2) Una enmarañada región montañosa que llena casi todo el resto de la parte norte del área, y que tiene un acusado carácter distinto no sólo del altiplano del Asia Menor hacia el oeste, sino también de las grandes tierras llanas de carácter estepario que hay al sur, al norte y al este. Esta región nunca ha tenido quizás un solo nombre, aunque en su mayor parte ha sido incluida en «Urartu» (Ararat), «Armenia» o «Kurdistán» en varias épocas; pero, para mayor conveniencia, la llamaremos Armenia.

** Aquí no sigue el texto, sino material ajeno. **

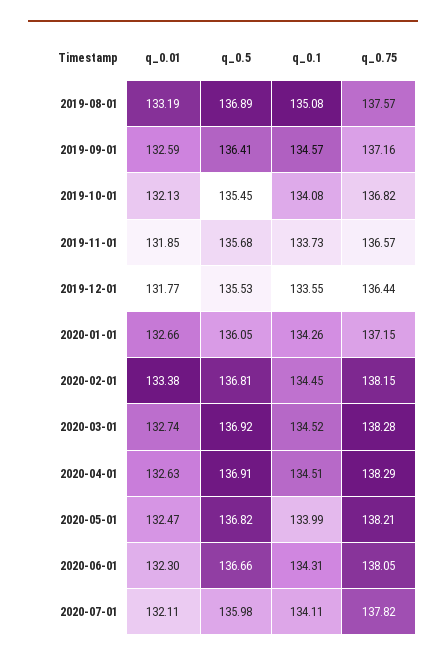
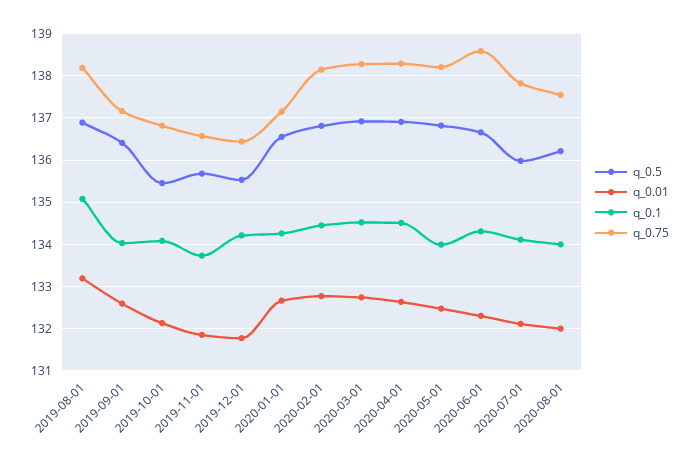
q_0.75, 2019-08-01: 137.57 -> 138.2
q_0.1, 2019-09-01: 134.57 -> 134
q_0.1, 2019-12-01: 133.55 -> 134.2
q_0.5, 2020-01-01: 136.05 -> 136.6
q_0.01, 2020-02-01: 133.38 -> 132.8
q_0.75, 2020-06-01: 138.05 -> 138.6
q_0.5, 2020-08-01: none -> 136.2
q_0.01, 2020-08-01: none -> 132
q_0.1, 2020-08-01: none -> 134
q_0.75, 2020-08-01: none -> 137.6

3) Una angosta faja que corre hacia el sur de las dos divisiones anteriores y que se distingue de ellas por una elevación general mucho menor. Está limitada al oeste por el mar, y al sur y al este por grandes extensiones de desierto, y se la ha conocido generalmente, al menos desde la época griega, como Siria.
4) Una gran península austral en su mayor parte desértica, alta y bordeada de arenas por el lado de tierra, y que desde la antigüedad ha recibido el nombre de Arabia.
5) Una ancha faja que se extiende hacia el interior del continente entre Armenia y Arabia y que contiene las cuencas media y baja de los ríos gemelos, el Tigris y el Éufrates, los cuales nacen en Armenia y desaguan la mayor parte de toda el área. La superficie de ésta es de muy diverso carácter, y va del puro desierto en el oeste y en el centro, a la gran fertilidad de las partes al este; pero, en general, hasta que no empieza a elevarse al norte hacia la frontera de «Armenia» y hacia el este hacia la de la sexta división, que estamos a punto de describir, mantiene una baja elevación. Ningún nombre común ha incluido todas sus partes, tanto la región interfluvial como los distritos más allá del Tigris; pero como el término Mesopotamia, aunque visiblemente incorrecto, se utiliza hoy día para designarla, podemos utilizarlo a falta de otro mejor.
6) Una meseta elevada, amurallada con altas cordilleras por donde toca a Mesopotamia y Armenia, y que se extiende hasta los límites desérticos del antiguo Oriente. A esta región, aunque sólo comprende la parte occidental de lo que debiera entenderse por Irán, podemos darle «sin prejuicio» este nombre.